In a situation like that the thing to do is focus. I'd never been to greater Miami, or any closer to it than Orlando, but I'd studied the area fairly closely back in 1995 as an employee of the Map Group, which makes fold-out tourist maps. It was during my short stint with that company, in fact, that I acquired an interest in some domestic destinations that had never resonated with me before. Among these was Miami.
(The Map Group is still in business, operating as Compass Maps in Bath, England. If you ever see a Map Group PopOut map of Chicago, that's essentially my work, with various updates since 1995 to reflect changes in the city. I drew the map by hand, and one of the artists in England copied it into publishable format using a PowerMac. I also made contributions to the New York, Los Angeles, San Francisco and Las Vegas maps.)
So I had to pick one place among the many intriguing places in Miami and environs. I chose Miami Beach.
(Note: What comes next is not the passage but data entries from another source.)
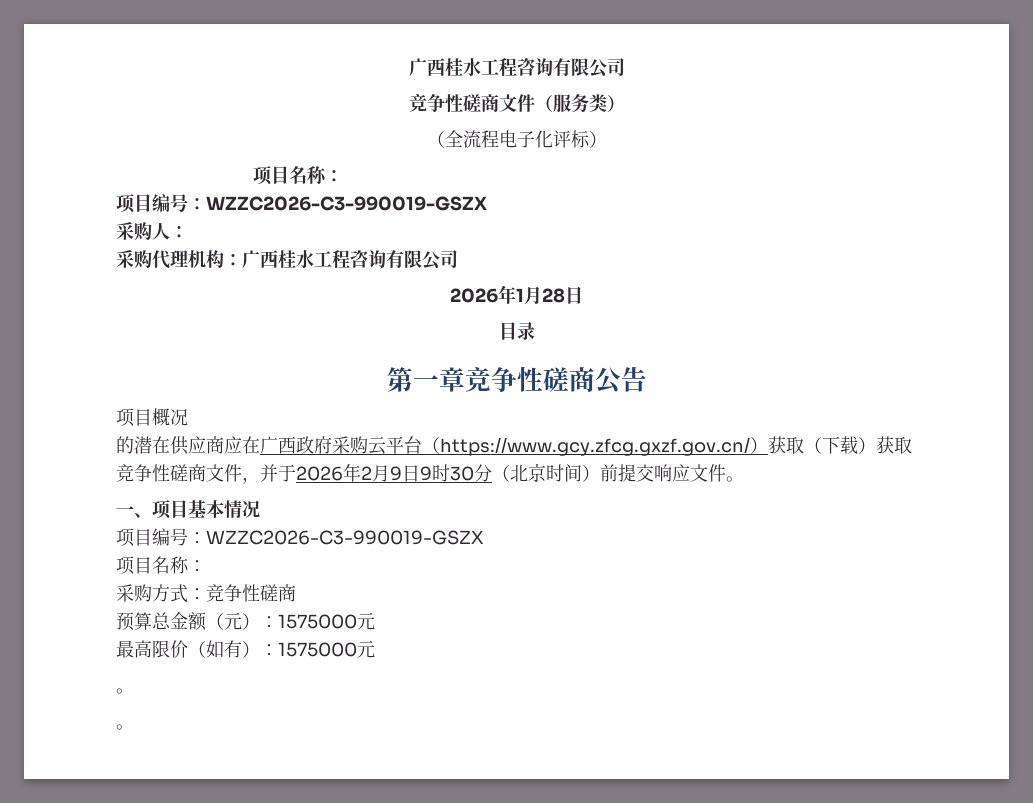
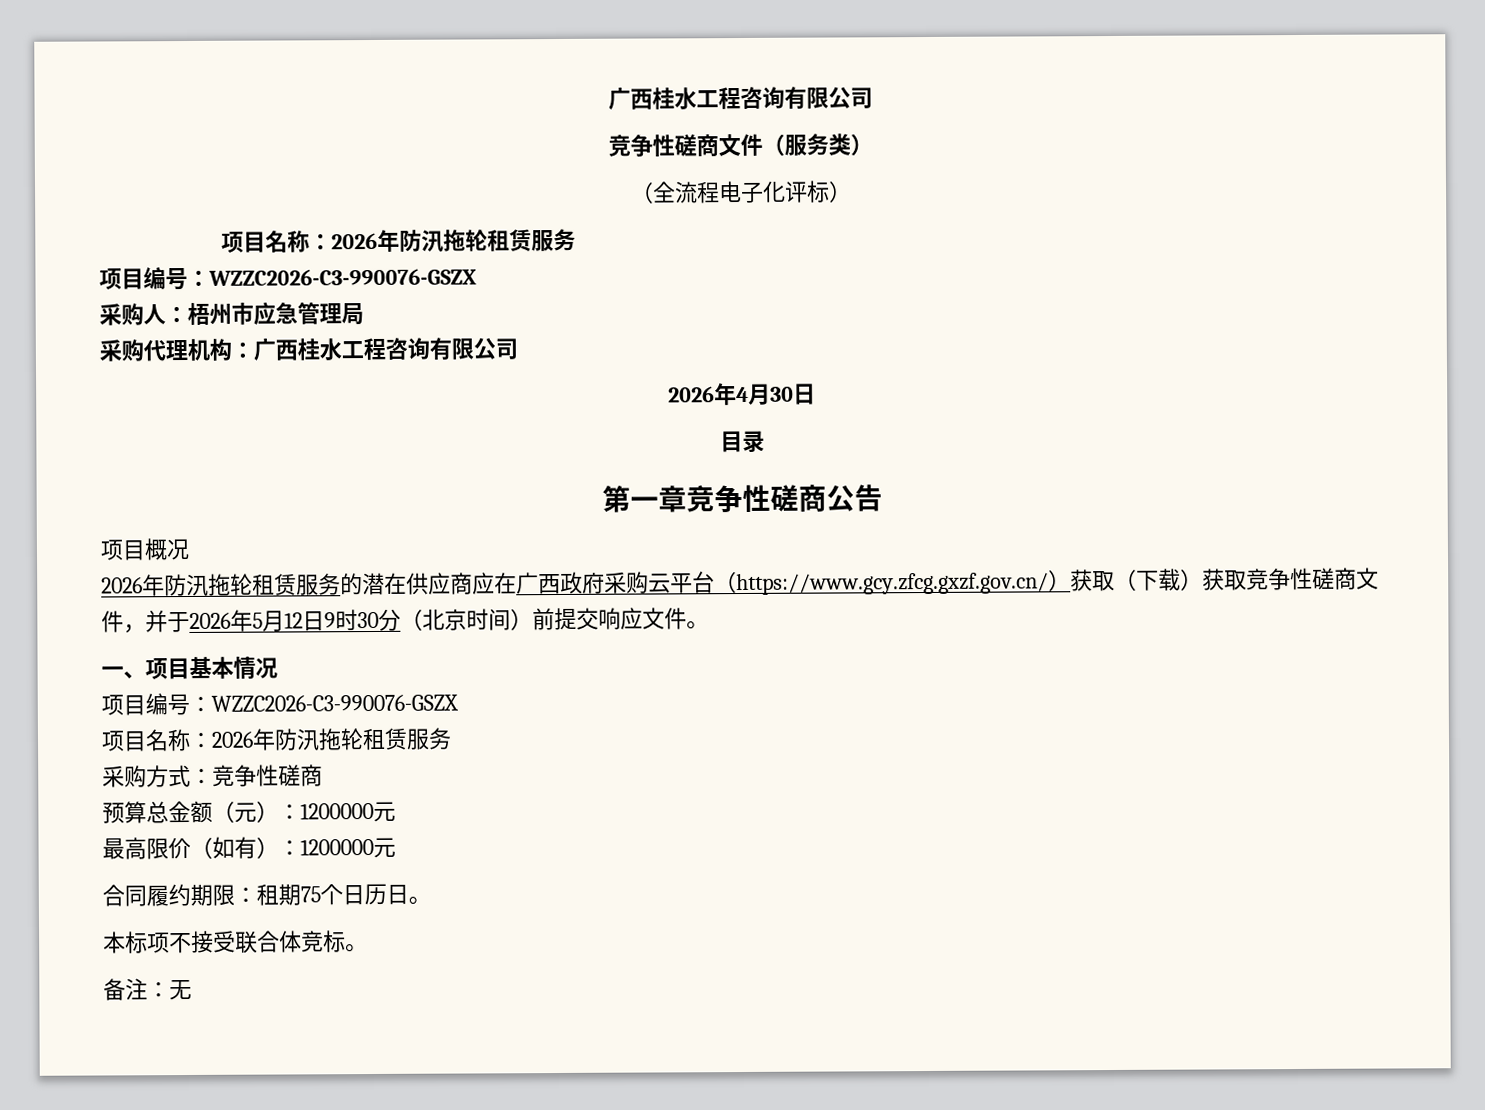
  （全流程电子化评标）
- 项目名称：
- 项目编号：WZZC2026-C3-990019-GSZX
+ 项目名称：2026年防汛拖轮租赁服务
+ 项目编号：WZZC2026-C3-990076-GSZX
- 采购人：
+ 采购人：梧州市应急管理局
- 2026年1月28日
+ 2026年4月30日
- 的潜在供应商应在广西政府采购云平台（https://www.gcy.zfcg.gxzf.gov.cn/）获取（下载）获取竞争性磋商文件，并于2026年2月9日9时30分（北京时间）前提交响应文件。
+ 2026年防汛拖轮租赁服务的潜在供应商应在广西政府采购云平台（https://www.gcy.zfcg.gxzf.gov.cn/）获取（下载）获取竞争性磋商文件，并于2026年5月12日9时30分（北京时间）前提交响应文件。
  一、项目基本情况
- 项目编号：WZZC2026-C3-990019-GSZX
- 项目名称：
+ 项目编号：WZZC2026-C3-990076-GSZX
+ 项目名称：2026年防汛拖轮租赁服务
- 预算总金额（元）：1575000元
+ 预算总金额（元）：1200000元
- 最高限价（如有）：1575000元
- 。
- 。
+ 最高限价（如有）：1200000元
+ 合同履约期限：租期75个日历日。
+ 本标项不接受联合体竞标。
+ 备注：无

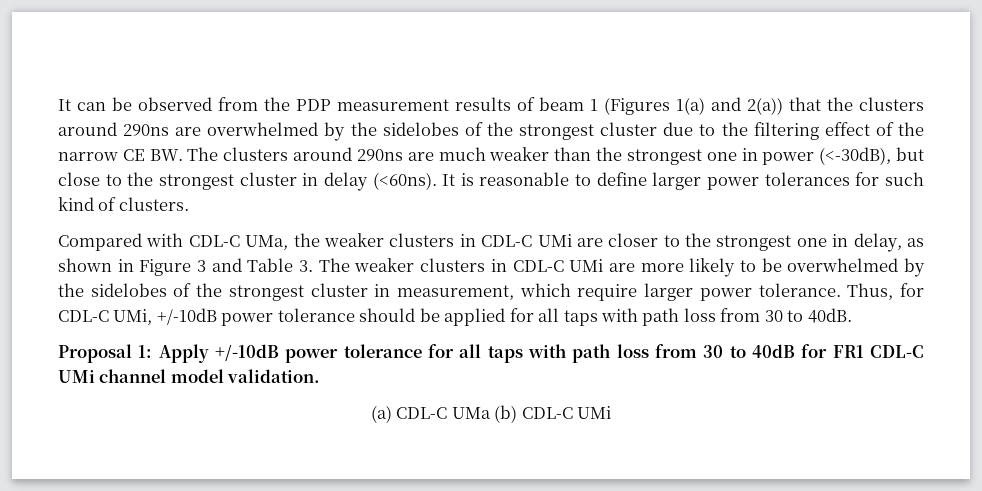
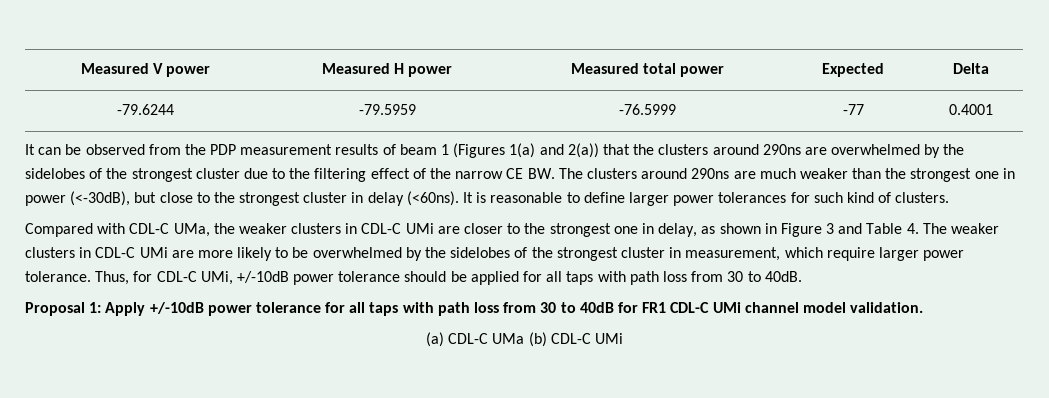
+ Measured V power | Measured H power | Measured total power | Expected | Delta
+ -79.6244 | -79.5959 | -76.5999 | -77 | 0.4001
- Compared with CDL-C UMa, the weaker clusters in CDL-C UMi are closer to the strongest one in delay, as shown in Figure 3 and Table 3. The weaker clusters in CDL-C UMi are more likely to be overwhelmed by the sidelobes of the strongest cluster in measurement, which require larger power tolerance.
+ Compared with CDL-C UMa, the weaker clusters in CDL-C UMi are closer to the strongest one in delay, as shown in Figure 3 and Table 4. The weaker clusters in CDL-C UMi are more likely to be overwhelmed by the sidelobes of the strongest cluster in measurement, which require larger power tolerance.

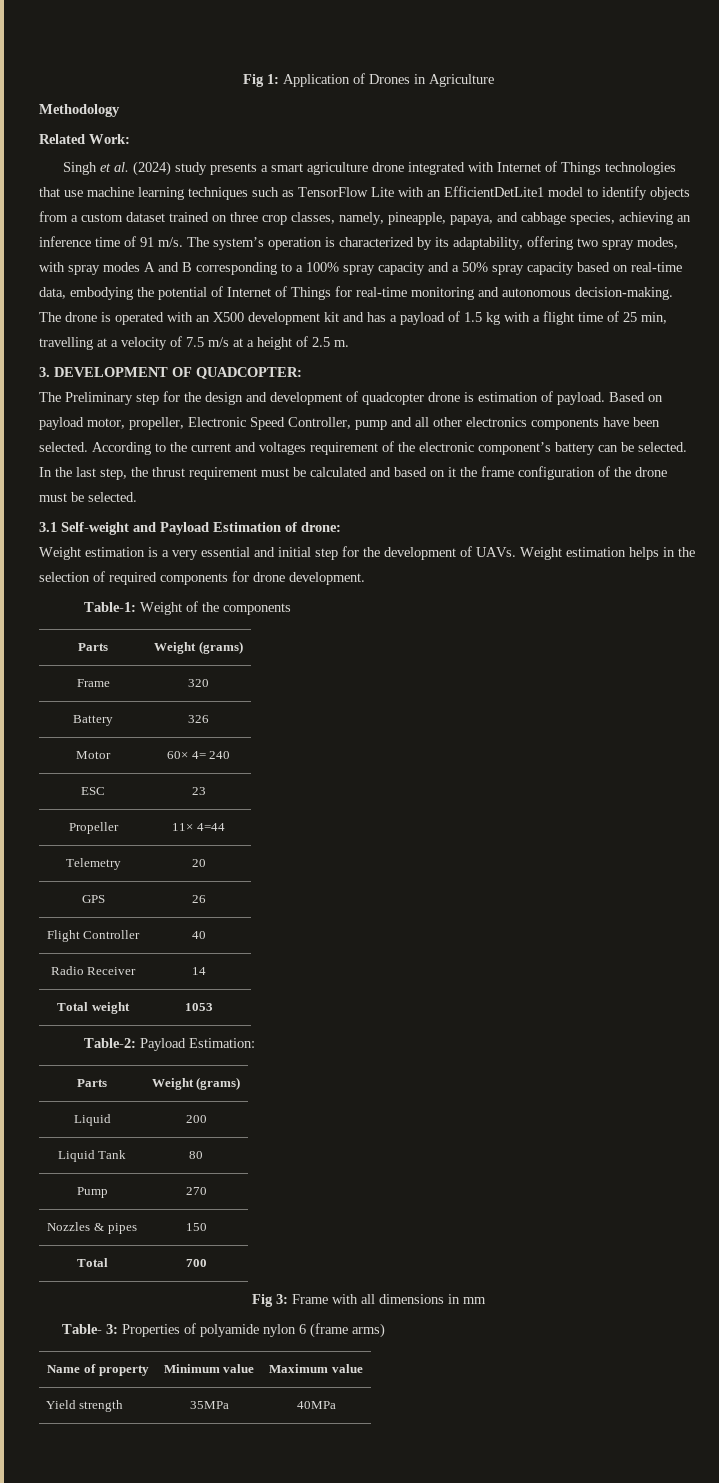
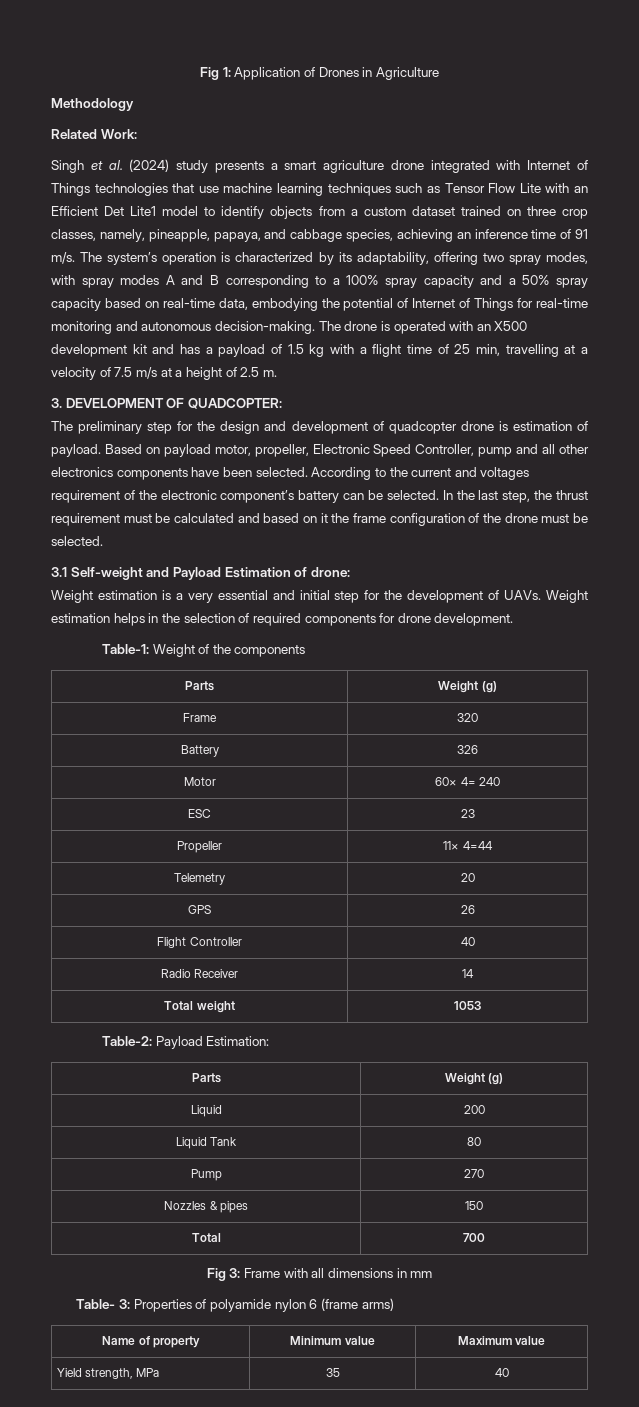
- Singh et al. (2024) study presents a smart agriculture drone integrated with Internet of Things technologies that use machine learning techniques such as TensorFlow Lite with an EfficientDetLite1 model to identify objects from a custom dataset trained on three crop classes, namely, pineapple, papaya, and cabbage species, achieving an inference time of 91 m/s.
+ Singh et al. (2024) study presents a smart agriculture drone integrated with Internet of Things technologies that use machine learning techniques such as Tensor Flow Lite with an Efficient Det Lite1 model to identify objects from a custom dataset trained on three crop classes, namely, pineapple, papaya, and cabbage species, achieving an inference time of 91 m/s.
- The Preliminary step for the design and development of quadcopter drone is estimation of payload.
+ The preliminary step for the design and development of quadcopter drone is estimation of payload.
  Table-1: Weight of the components
- Parts | Weight (grams)
+ Parts | Weight (g)
  Table-2: Payload Estimation:
- Parts | Weight (grams)
+ Parts | Weight (g)
- Yield strength | 35MPa | 40MPa
+ Yield strength, MPa | 35 | 40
The more interesting way to get there probably would have been a road called Florida A1A, a two-lane that runs right down the coast. I decided that could wait for the next morning, and I headed down from Boca on the fast road -- the relatively fast road, considering heavy traffic -- I-95. I can't pretend it's an especially interesting road, but it got me to Miami Beach, with a turnoff on the Julia Tuttle Causeway, in time for lunch.
My vehicle for the trip was a novelty for me, too. At the Enterprise rental car outpost near the Ft. Lauderdale airport, the cheap car that I had reserved, a Neon I think, wasn't ready for me when I showed up. So the solicitous staff offered me an '03 Mitsubishi Endeavor, no extra charge. I couldn't pass that up: my chance to drive something I would never buy, an evil SUV. Better yet, it was metallic red, though I knew that meant I would have to be more careful than usual to obey speed limits.
The Endeavor isn't the largest of SUVs, however, and seemed to handle reasonably well. I didn't do any kind of driving that would test an SUV's propensity to roll over, and since I drive a Sienna at home, this red machine I'd rented didn’t seem all that expansive.
It had a fine sound system. I headed down I-95 and sampled South Florida radio. Not as distinctive as I'd like, radio never is, since it's been famously standardized by unimaginative media companies. Picked up the usual English-language genre radio, plus Spanish stations that I'll bet are every bit as standardized as the English. But not far out of Boca I picked up a station that I couldn't quite place.
It sounded like a talk show. A couple of men were talking, anyway, but it wasn't English and it wasn't Spanish. But what was it? It sounded like... French. But not entirely. French, in South Florida? Then it hit me. It had to be Haitian Creole. But I can't be completely sure, since the only Haitian Creole I know is tonton macoute.